5. Chuck Norris once marketed Chuck Norris Action Jeans.

Thanks to his fame in the martial arts world, Norris was sought after to endorse athletic products. In 1982, martial arts equipment company Century recruited Norris to be a spokesperson for their Karate Jeans, which featured flexible fabric sewn into the crotch that would presumably allow the wearer to deliver a bone-crunching kick while looking fashionable. Eventually renamed Action Jeans, Norris promoted them for years.

6. Chuck Norris had his own cartoon series.

At the height of his popularity in the 1980s, Norris teamed with animation company Ruby-Spears for an animated series, Chuck Norris: Karate Kommandos. The show featured Norris and a team of martial artists fighting villains like Superninja and The Claw. Although 65 shows were planned, just a few aired. “We only did six of them, and then a woman at CBS said, ‘Those are too violent,’” Norris told MTV News in 2009.

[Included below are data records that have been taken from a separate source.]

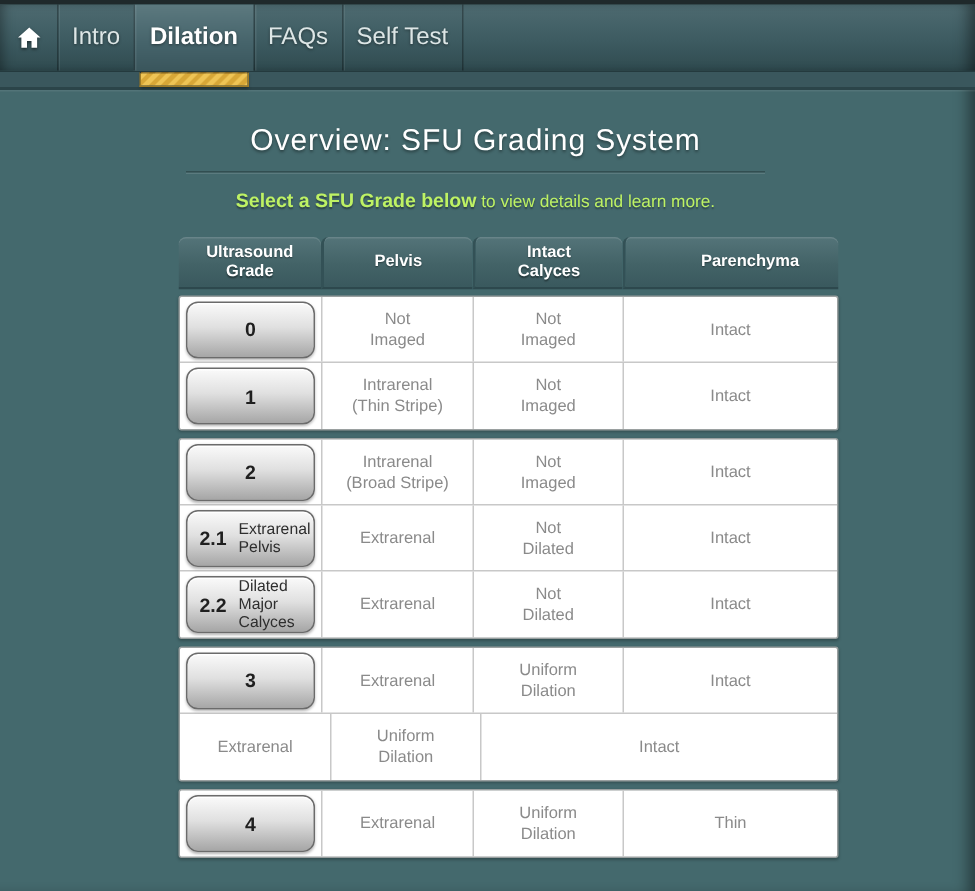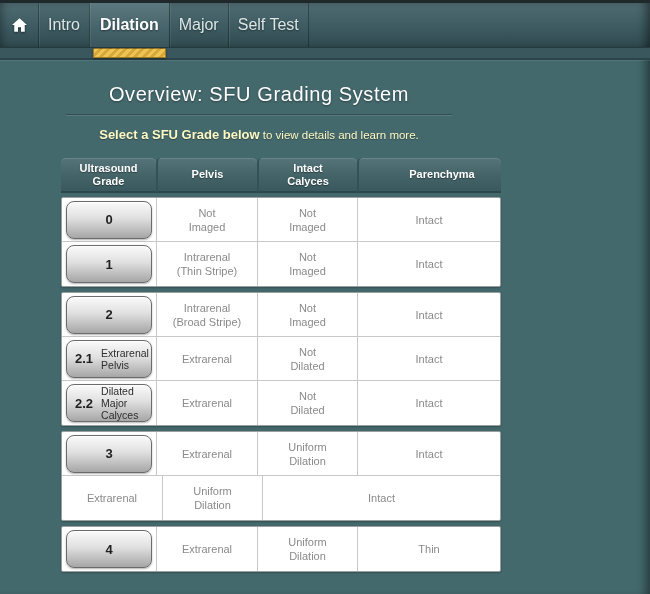"Major" span { text: Major -> FAQs }
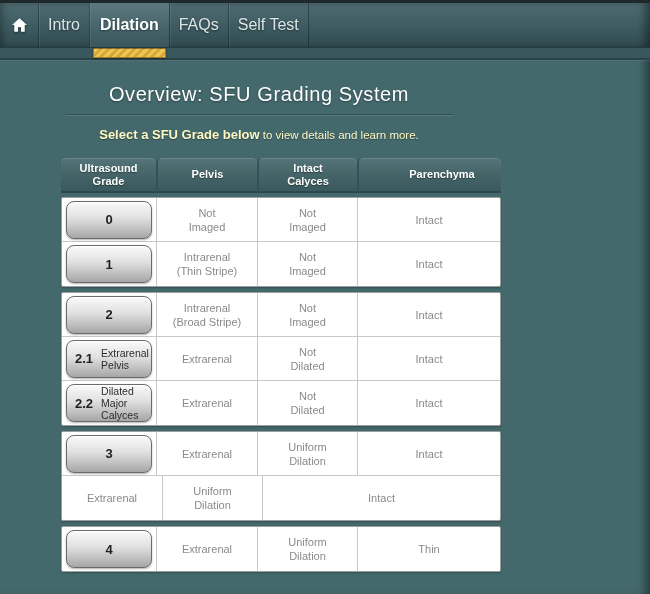"Overview: SFU Grading System" .content-col { margin-left: 61px -> 119px }
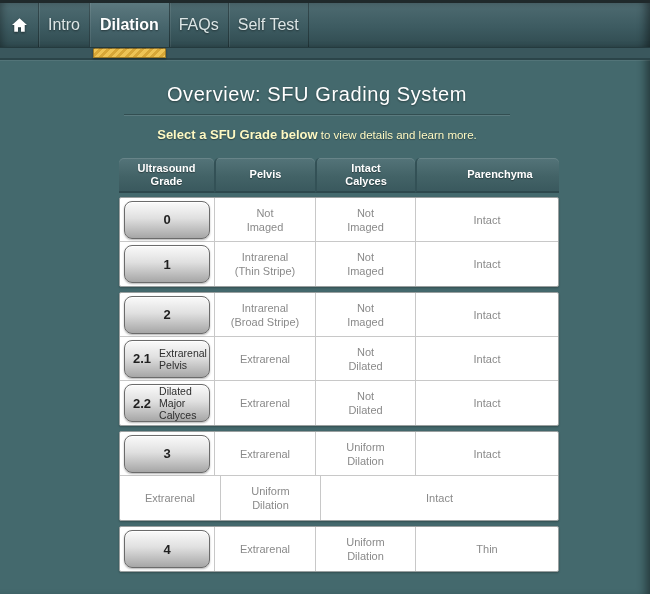"Select a SFU Grade below" .subtitle { color: #fef9c3 -> #bef264 }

7. Chuck Norris is a real Texas Ranger.

For eight seasons, Norris pummeled bad guys as the star of the 1990s CBS television series Walker, Texas Ranger, which became the first primetime show shot on location in Texas at Norris’s insistence. In 2010, Norris was named an honorary member of the Texas Rangers by state governor Rick Perry in acknowledgment of Norris’s work in raising awareness for the elite unit and for his work helping underprivileged youths via martial arts programs. Norris’s brother, Aaron Norris, who was an executive producer on the show, also received the designation.

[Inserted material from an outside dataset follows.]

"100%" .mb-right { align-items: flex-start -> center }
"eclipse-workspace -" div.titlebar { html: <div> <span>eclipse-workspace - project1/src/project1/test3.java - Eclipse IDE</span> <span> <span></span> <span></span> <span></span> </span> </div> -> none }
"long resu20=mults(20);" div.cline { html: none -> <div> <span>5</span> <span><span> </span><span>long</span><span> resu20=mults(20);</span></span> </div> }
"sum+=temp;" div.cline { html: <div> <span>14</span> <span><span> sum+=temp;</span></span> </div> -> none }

8. Chuck Norris’s role in Dodgeball was a surprise to Chuck Norris.

Norris is generally good-humored about his persona and is often willing to poke fun at himself. But when he was asked to do a cameo in the 2004 comedy Dodgeball: A True Underdog Story, he passed because he didn’t feel like driving three hours to the movie’s set in Long Beach, California. When star Ben Stiller called to ask personally, Norris agreed, but didn’t read the script. He simply shot his scene where he offers a thumbs-up to the dodgeball competitors.

When Norris saw the movie in theaters, he was surprised at the context. “But in the end, when Ben’s a big fatty and watching TV, the last line of the whole movie is, ‘F***in’ Chuck Norris!,'” Norris told Empire in 2007. “My mouth fell open to here… I said, ‘Holy mackerel!’ That was a shock, Ben didn’t tell me about that!”